** ABOUT THIS EXERCISE **
Every line from the top of the records through the one bearing "border-radius: 8px ->" is to be reproduced exactly, and pictures are to be left out.

Front-end code edit data:
+---+

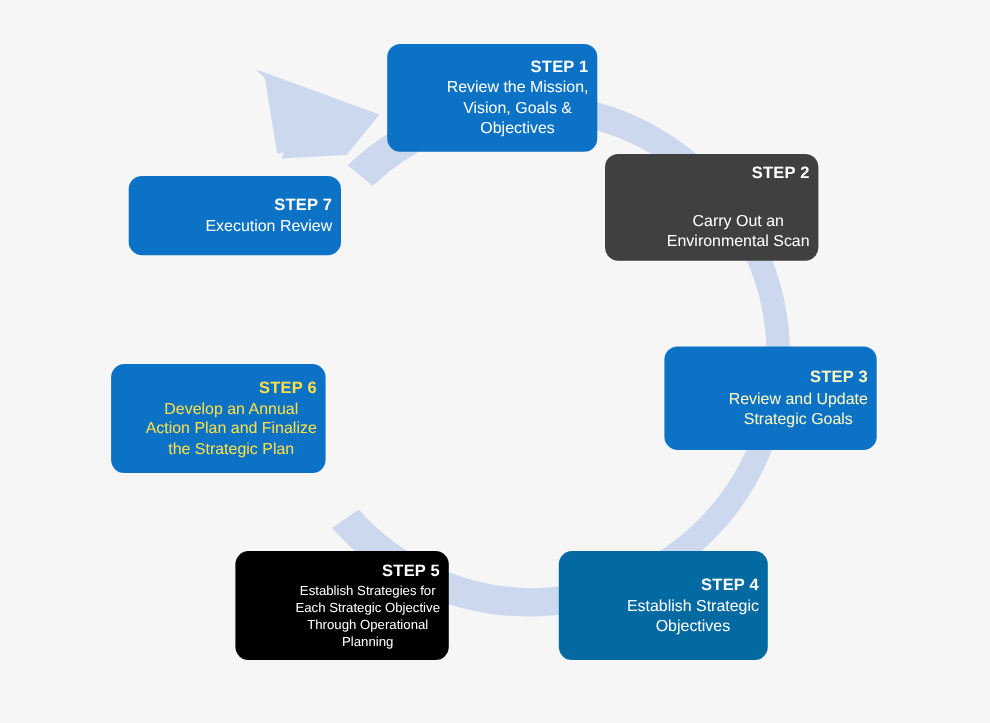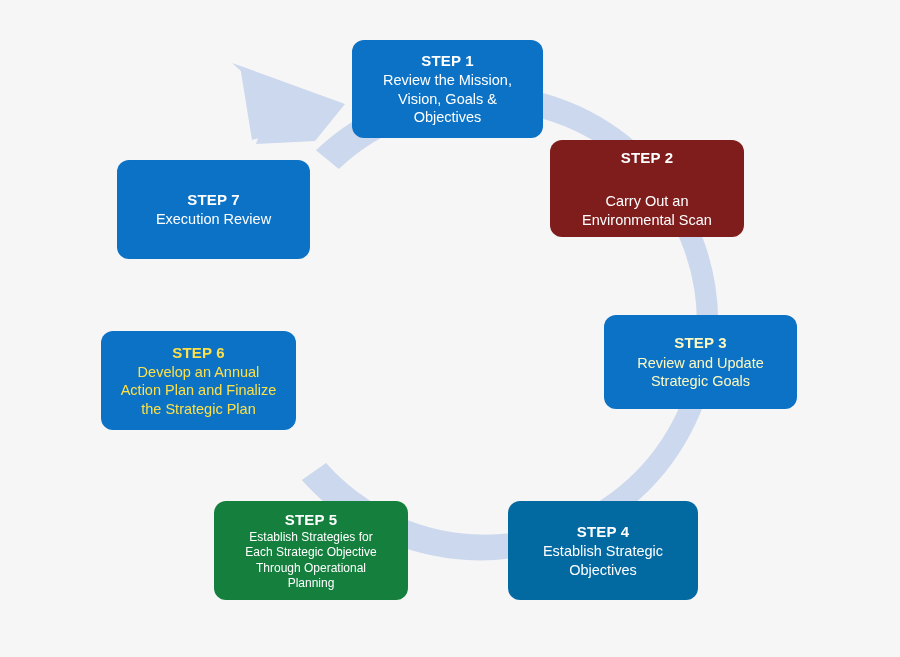"STEP 1" .step-box { align-items: center -> flex-end }
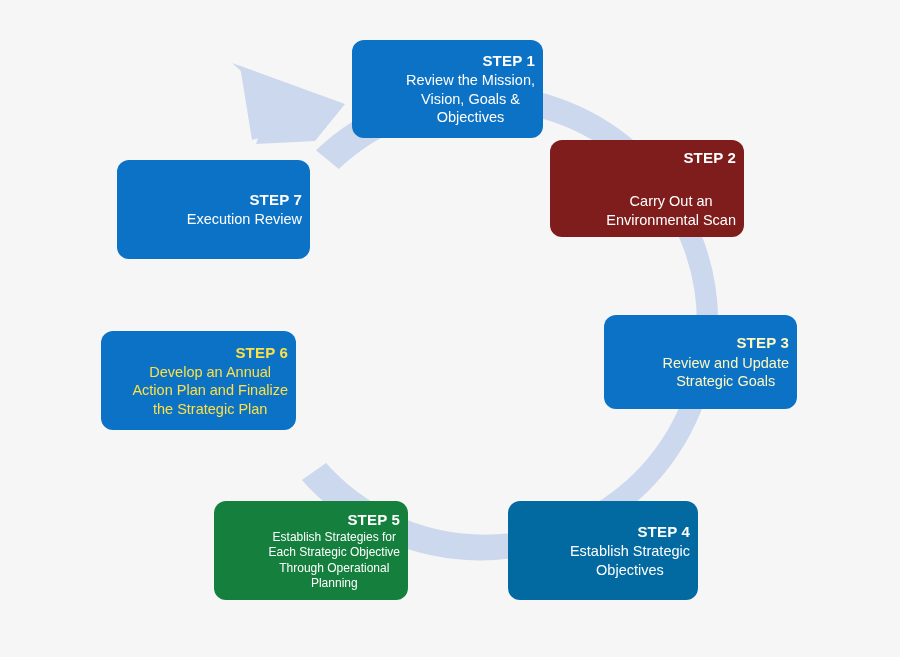"STEP 2" div.step-box { background: #7f1d1d -> #404040 }
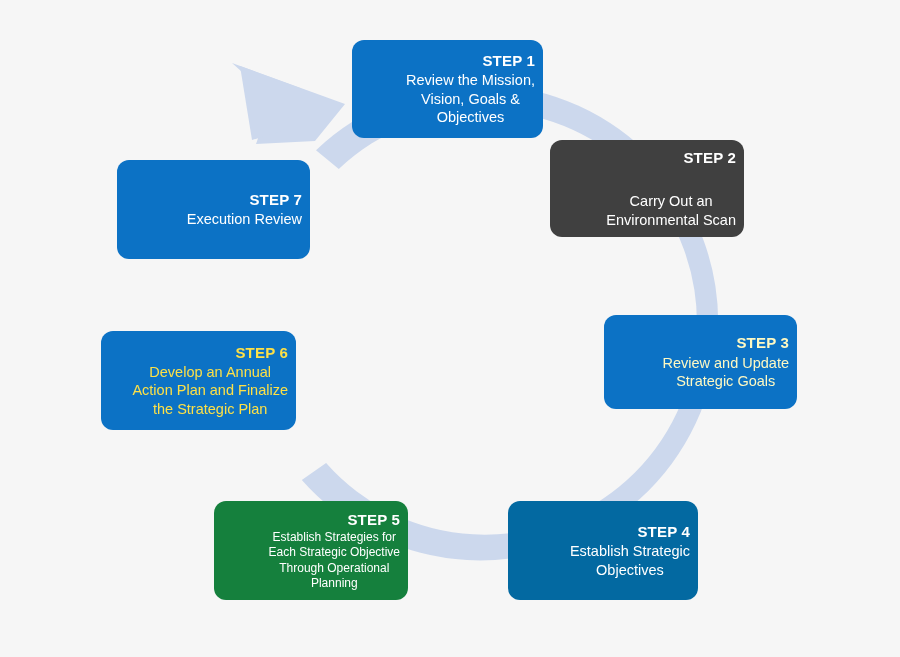"STEP 7" #step-7 { height: 99px -> 72px }
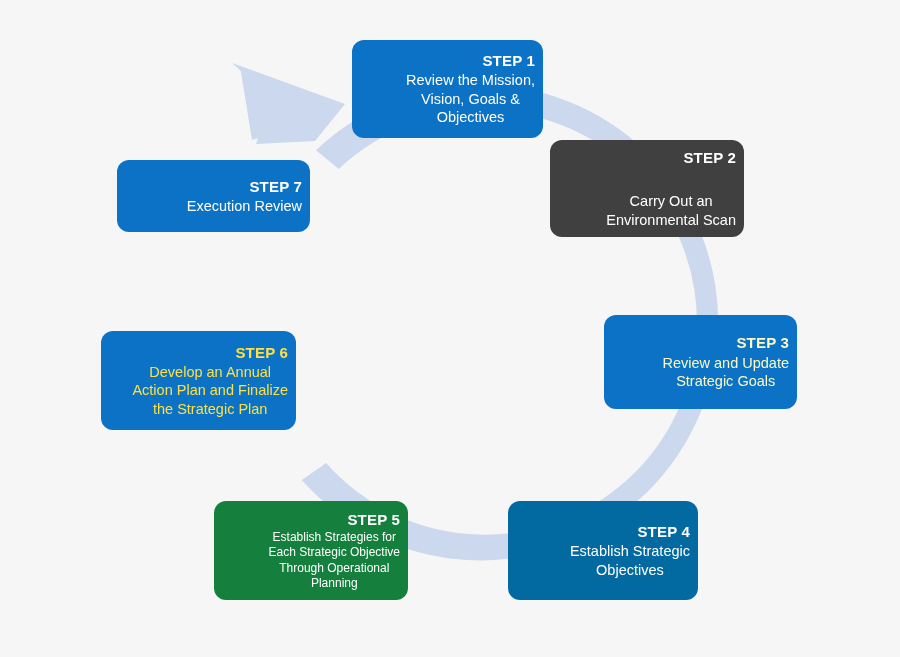"STEP 5" div.step-box { background: #15803d -> #000000 }
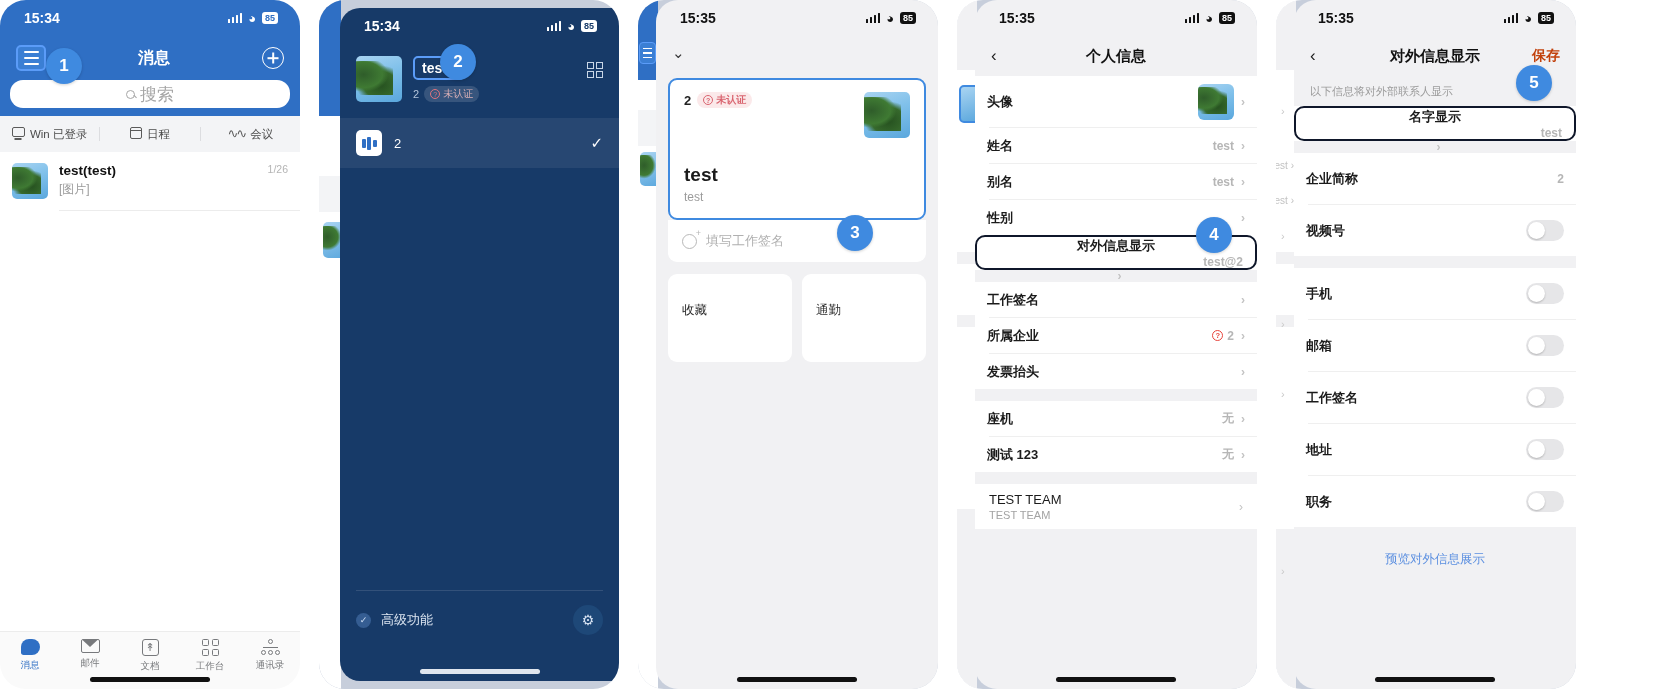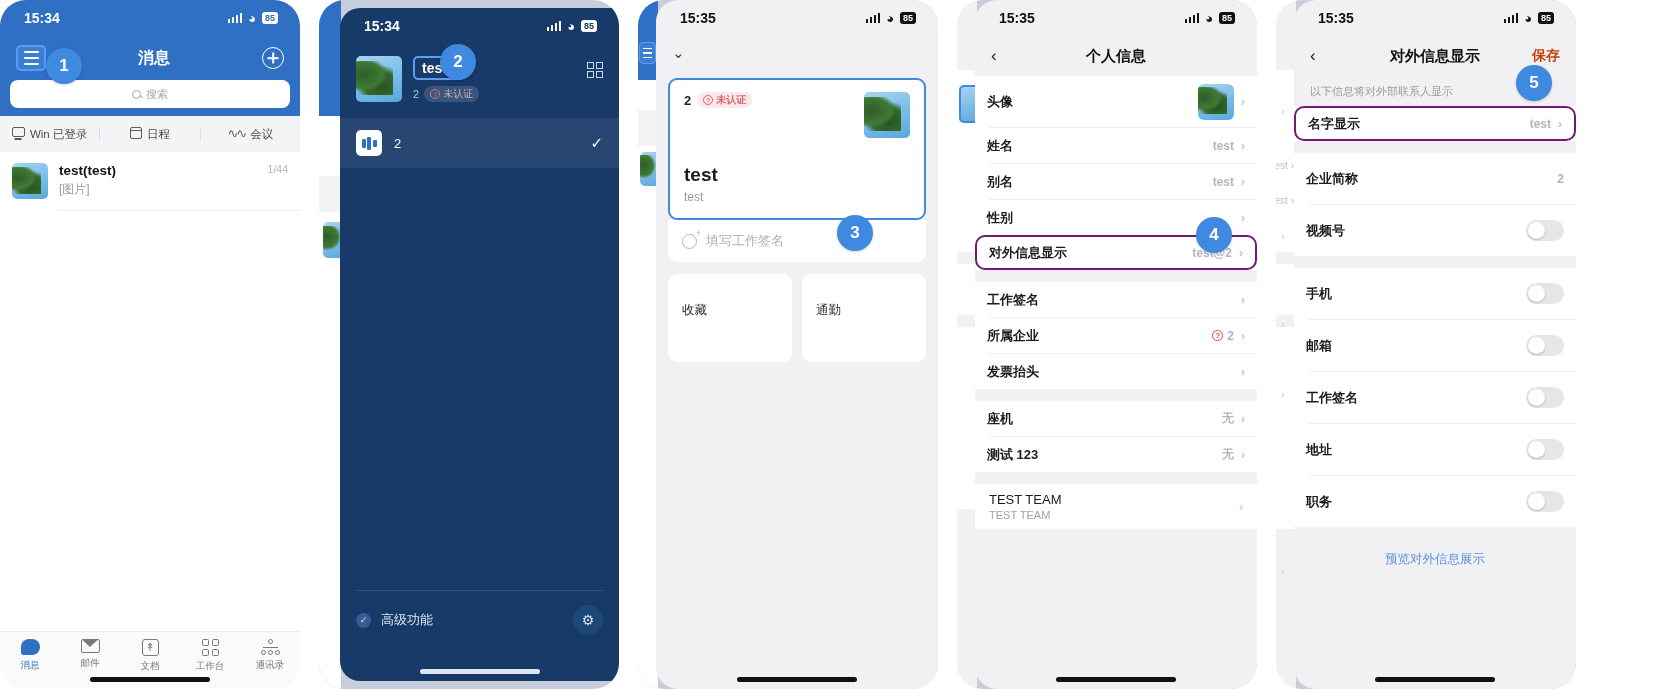"搜索" .p1-search { border-radius: 8px -> 13px; font-size: 11px -> 17px }
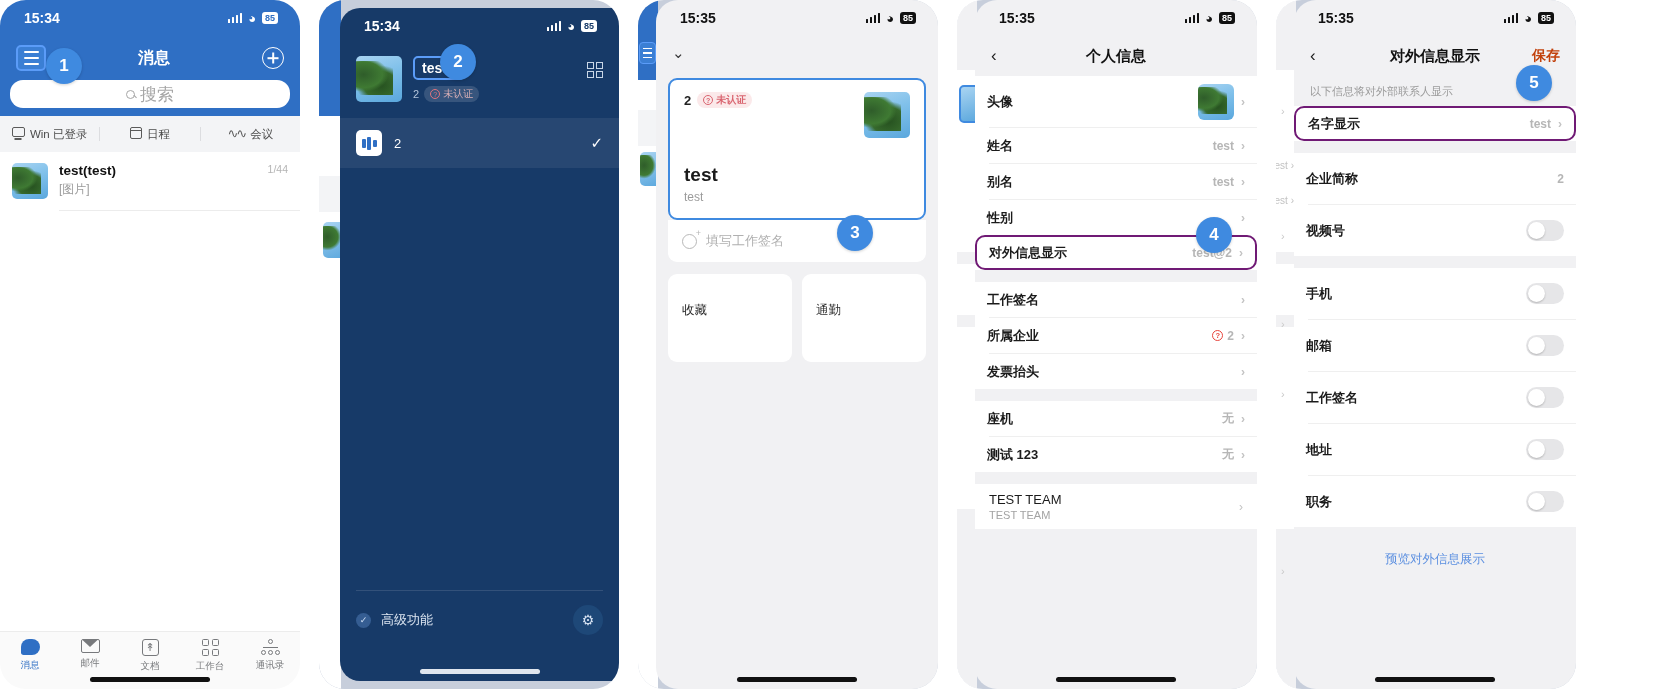"名字显示" .hl { border: 2px solid #701a75 -> 2px solid #0f172a; flex-direction: none -> column }
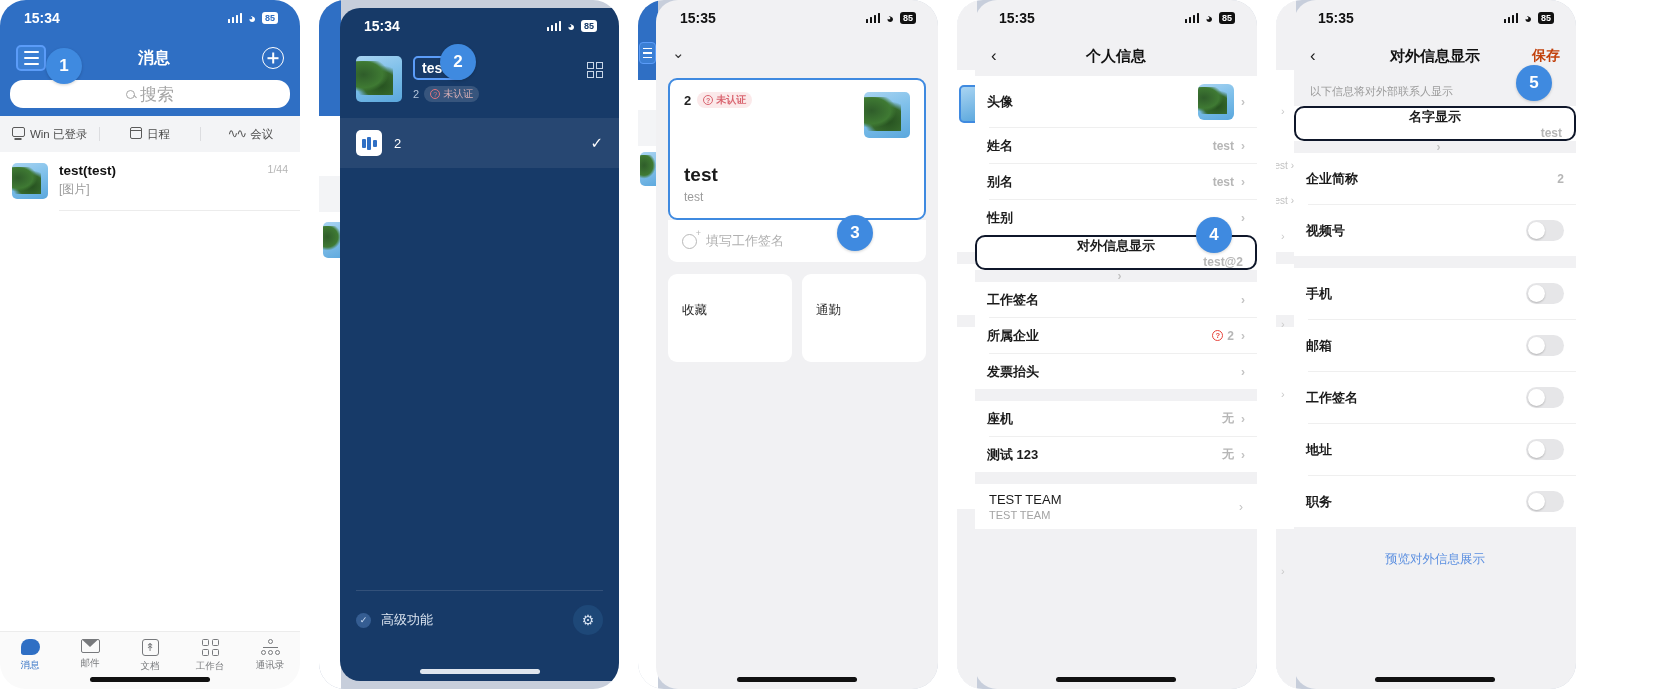"1/44" div.chattime { text: 1/44 -> 1/26 }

+---+

** ANSWER TO THIS PROBLEM **
"STEP 1" .step-box { align-items: center -> flex-end }
"STEP 2" div.step-box { background: #7f1d1d -> #404040 }
"STEP 7" #step-7 { height: 99px -> 72px }
"STEP 5" div.step-box { background: #15803d -> #000000 }
"搜索" .p1-search { border-radius: 8px -> 13px; font-size: 11px -> 17px }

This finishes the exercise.